New Pokemon Snap is all about capturing Pokemon in their natural habitats – the interactions they have with one another, the scenarios that spontaneously arise based on their surroundings, and just their average, day-to-day lives as Pokemon. Lure Seviper out of its hiding place in the bushes and it will do battle with Zangoose, while lobbing loads of Illumina orbs into the eye of a whirlpool will cause Blastoise to erupt out of the foam – although this should have been Gyarados, for what it’s worth.

This is why Twilight Wings is such a perfect DLC concept. There are no urban areas in New Pokemon Snap – the closest we come to that is the pastoral research camp, where Stoutland plays with Eevee in the grass while Meowth tries to take a cheeky swipe at Rattata. In Twilight Wings, Pokemon also have specific functions. There are Corviknight taxis – in fact, the unnamed Corviknight taxi driver is the makeshift glue holding all of the disparate episodes together – while Ghost-types haunt graveyards and Fighting-types clobber boulders as if they’re made of warm dough. That’s another thing – we didn’t get enough Ghost or Fighting types in Snap (there are a grand total of six Fighting-types in the game), and an urban setting would be perfect for including both of them. This could also open things up for the similarly underrepresented Steel-types, offering a biome that’s not just “trees” or “water” or “ice” or “volcano.”

The thing that makes Twilight Wings really special is that it never feels like a standard Pokemon series, and it’s nothing like the games either. I’ve already written about how it showed that Game Freak dropped the ball with Sword & Shield, as well as how it should be the gold standard for all Pokemon games going forward. After watching it again and pondering on my previous thoughts about it, I eventually settled on the idea that, actually, we should go back to Galar instead of leaving it with Sword & Shield. I didn’t necessarily mean we needed another mainline game there, but I do feel as if it deserves another crack on Switch – now that I’ve played Snap, it seems as if the final piece of the puzzle has revealed itself.
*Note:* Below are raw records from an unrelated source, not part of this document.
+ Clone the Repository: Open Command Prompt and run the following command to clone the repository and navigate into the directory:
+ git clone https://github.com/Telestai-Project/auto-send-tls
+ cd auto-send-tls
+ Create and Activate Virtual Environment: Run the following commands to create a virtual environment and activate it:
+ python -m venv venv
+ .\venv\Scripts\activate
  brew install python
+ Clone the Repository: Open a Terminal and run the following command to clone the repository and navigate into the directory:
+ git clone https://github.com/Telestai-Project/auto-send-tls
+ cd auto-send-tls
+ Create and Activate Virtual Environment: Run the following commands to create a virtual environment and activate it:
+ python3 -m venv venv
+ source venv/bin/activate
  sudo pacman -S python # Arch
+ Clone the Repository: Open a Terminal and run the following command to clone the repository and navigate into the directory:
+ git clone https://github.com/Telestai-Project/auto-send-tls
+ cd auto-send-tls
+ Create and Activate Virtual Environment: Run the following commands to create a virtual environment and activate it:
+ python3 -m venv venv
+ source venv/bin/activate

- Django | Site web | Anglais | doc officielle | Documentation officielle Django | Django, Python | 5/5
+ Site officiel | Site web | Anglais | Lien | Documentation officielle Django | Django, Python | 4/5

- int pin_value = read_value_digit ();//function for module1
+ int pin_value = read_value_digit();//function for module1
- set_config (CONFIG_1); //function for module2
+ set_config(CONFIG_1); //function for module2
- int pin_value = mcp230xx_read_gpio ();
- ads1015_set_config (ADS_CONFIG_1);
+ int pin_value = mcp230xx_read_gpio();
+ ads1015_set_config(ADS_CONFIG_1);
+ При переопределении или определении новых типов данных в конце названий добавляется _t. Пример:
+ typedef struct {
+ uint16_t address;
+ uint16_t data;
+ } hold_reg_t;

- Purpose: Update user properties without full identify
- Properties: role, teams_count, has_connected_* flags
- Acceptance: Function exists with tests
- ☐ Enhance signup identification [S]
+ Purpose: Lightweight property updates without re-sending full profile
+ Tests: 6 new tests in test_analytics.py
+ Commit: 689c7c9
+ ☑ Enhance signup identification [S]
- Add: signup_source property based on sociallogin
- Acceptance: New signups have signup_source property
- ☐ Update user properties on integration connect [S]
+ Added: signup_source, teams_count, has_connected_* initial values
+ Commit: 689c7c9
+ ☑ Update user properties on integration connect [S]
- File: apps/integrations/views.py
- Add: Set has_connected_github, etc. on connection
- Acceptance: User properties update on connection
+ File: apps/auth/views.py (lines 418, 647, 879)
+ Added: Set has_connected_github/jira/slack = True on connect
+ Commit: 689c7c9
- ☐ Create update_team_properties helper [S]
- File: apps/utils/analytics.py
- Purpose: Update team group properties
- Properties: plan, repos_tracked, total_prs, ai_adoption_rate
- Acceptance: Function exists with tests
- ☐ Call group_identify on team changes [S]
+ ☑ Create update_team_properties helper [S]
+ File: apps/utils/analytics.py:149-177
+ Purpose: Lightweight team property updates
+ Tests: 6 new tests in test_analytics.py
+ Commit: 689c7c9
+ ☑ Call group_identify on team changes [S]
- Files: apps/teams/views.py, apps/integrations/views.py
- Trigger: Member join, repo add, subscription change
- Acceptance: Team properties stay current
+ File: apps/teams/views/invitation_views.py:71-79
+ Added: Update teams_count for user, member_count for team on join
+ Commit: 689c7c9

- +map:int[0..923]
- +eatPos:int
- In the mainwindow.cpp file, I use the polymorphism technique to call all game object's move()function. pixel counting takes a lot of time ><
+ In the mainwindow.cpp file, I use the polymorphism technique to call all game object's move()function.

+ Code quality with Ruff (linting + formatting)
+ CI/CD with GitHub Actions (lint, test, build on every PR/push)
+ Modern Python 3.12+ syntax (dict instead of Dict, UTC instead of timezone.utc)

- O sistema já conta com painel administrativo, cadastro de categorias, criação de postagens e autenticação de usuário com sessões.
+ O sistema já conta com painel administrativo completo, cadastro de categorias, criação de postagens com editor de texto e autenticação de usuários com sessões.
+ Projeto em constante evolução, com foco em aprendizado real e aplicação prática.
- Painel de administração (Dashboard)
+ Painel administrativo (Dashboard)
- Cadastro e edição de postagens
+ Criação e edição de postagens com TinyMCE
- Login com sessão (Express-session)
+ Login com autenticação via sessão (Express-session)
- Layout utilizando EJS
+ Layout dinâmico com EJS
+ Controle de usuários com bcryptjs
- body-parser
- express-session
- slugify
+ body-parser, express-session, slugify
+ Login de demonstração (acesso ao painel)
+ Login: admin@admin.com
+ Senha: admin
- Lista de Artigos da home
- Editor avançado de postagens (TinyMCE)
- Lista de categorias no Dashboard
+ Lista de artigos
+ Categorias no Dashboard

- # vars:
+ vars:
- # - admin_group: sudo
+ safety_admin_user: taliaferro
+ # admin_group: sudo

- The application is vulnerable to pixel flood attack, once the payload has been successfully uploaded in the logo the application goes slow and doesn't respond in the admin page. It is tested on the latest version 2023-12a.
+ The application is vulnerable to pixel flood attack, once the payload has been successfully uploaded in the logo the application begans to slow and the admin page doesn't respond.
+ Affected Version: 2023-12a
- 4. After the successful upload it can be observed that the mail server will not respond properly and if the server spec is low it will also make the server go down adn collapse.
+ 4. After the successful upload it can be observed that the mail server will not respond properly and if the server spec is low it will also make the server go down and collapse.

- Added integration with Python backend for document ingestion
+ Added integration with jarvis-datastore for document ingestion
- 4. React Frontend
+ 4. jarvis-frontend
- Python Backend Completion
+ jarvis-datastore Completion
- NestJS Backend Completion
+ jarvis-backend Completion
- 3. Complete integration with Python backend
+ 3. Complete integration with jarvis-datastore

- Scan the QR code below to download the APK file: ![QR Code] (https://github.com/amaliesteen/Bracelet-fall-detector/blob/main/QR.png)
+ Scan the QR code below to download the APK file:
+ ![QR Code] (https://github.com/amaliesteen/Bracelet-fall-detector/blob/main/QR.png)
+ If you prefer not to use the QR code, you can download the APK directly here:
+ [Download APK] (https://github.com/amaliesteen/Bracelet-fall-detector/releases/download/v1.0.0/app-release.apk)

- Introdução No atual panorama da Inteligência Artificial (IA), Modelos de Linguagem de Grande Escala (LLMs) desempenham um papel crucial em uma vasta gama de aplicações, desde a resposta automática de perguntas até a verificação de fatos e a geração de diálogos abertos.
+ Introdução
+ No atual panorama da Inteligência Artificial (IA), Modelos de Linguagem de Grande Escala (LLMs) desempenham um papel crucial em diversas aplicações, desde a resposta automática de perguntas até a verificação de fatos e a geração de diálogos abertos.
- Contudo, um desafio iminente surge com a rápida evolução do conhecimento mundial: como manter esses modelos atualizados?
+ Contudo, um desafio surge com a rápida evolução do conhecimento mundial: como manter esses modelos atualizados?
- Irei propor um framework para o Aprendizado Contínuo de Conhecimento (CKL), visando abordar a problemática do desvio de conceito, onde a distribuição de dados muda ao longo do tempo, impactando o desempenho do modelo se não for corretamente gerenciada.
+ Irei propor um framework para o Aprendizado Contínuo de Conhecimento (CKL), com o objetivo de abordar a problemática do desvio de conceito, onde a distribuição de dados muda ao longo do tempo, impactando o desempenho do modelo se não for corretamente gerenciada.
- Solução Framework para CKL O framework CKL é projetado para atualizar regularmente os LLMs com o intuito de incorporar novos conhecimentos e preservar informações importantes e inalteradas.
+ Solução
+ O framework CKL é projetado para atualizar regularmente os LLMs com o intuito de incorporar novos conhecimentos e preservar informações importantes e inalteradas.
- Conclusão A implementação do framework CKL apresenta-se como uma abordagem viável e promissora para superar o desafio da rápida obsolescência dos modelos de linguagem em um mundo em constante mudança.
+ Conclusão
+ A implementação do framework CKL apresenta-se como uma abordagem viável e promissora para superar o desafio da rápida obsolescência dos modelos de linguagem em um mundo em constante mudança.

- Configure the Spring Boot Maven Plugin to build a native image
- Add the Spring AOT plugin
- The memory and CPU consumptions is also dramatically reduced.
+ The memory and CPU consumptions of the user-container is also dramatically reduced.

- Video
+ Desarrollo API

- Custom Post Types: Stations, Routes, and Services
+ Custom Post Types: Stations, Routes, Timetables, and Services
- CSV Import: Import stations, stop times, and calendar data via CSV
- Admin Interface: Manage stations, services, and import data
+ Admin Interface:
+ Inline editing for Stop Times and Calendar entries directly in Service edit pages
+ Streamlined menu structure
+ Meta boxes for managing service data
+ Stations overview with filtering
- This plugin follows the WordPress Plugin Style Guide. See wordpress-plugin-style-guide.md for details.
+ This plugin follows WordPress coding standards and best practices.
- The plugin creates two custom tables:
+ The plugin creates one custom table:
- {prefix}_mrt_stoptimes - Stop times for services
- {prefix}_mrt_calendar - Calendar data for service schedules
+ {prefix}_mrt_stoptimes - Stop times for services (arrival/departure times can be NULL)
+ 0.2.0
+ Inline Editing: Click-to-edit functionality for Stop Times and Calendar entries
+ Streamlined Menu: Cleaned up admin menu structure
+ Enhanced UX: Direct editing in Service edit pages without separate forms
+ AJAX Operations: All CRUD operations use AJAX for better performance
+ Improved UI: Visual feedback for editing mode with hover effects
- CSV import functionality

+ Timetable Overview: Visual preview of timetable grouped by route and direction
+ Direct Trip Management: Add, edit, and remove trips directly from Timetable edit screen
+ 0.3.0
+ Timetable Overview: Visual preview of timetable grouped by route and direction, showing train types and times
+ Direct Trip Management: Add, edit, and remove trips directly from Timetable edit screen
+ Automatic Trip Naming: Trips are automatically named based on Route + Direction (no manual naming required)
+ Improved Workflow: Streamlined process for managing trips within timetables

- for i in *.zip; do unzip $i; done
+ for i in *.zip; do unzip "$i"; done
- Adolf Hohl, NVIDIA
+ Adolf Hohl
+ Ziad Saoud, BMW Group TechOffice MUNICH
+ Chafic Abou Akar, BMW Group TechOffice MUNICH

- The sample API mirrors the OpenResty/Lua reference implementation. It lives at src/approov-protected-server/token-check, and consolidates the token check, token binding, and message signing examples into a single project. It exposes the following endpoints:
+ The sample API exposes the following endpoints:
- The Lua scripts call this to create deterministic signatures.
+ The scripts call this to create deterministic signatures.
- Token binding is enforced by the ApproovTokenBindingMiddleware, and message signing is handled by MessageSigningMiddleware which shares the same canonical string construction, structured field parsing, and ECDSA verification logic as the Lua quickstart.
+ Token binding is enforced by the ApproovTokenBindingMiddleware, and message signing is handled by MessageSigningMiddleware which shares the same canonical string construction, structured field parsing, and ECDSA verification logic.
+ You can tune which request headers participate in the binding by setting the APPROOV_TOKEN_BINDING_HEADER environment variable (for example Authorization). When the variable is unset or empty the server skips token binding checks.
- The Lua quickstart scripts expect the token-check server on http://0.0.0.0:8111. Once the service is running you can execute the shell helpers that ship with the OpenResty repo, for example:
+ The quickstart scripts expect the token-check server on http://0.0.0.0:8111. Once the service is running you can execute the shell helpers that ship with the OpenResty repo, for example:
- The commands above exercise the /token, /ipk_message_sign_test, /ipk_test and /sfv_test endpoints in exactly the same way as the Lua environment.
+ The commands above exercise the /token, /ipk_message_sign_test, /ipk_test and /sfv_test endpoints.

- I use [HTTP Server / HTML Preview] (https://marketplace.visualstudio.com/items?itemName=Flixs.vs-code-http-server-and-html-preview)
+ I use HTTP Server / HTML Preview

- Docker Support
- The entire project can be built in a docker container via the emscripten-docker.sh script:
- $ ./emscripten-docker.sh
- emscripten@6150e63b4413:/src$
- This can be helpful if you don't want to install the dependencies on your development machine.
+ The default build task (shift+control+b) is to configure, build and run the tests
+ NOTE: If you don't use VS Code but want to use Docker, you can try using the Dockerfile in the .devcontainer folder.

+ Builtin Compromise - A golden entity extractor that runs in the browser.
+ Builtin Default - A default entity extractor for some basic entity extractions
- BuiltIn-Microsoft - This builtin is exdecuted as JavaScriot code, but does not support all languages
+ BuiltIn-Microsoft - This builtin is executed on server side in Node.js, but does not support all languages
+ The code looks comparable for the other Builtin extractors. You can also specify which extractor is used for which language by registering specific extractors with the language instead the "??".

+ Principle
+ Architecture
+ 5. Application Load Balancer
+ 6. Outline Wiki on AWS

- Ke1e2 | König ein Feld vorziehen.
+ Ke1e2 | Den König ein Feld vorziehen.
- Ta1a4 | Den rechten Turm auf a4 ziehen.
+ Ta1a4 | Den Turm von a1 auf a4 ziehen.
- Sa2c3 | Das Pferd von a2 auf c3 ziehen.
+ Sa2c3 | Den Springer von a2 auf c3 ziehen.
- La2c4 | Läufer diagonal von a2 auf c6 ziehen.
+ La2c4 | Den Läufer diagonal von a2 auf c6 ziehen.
As a region centered on battling, Galar is a bit rubbish. The Galarian Star Tournament doesn’t interest me and the Gym Leaders are much better as characters in Twilight Wings than they are as people to defeat in Sword & Shield. I feel that Nessa in particular was done pretty dirty in the game, being an early Gym Leader with weak ‘mons and barely any involvement in the story. She’s a much bigger and better character in Twilight Wings, and I think that says a lot about the degree of care it affords the region, its inhabitants, and its Pokemon.

What I’m getting at here is that maybe Galar is the perfect region for us to eschew our Pokedex for the much more intriguing Photodex. There are brilliantly unique biomes like Glimwood Tangle to explore, while Pokemon are integrated into daily life and infrastructure like in no other region, bar possibly Alola in a very different way. Sure, I’d love to jump through a wormhole to get a four star photo of Buzzwole’s biceps, but I’d also love to snap a few photos of Dragapult being the mischievous little ghost dragon it is. Grimmsnarl, Obstagoon, Spectrier, Morpeko… Come on, Bamco. Have a crack at Galarian Snap, eh?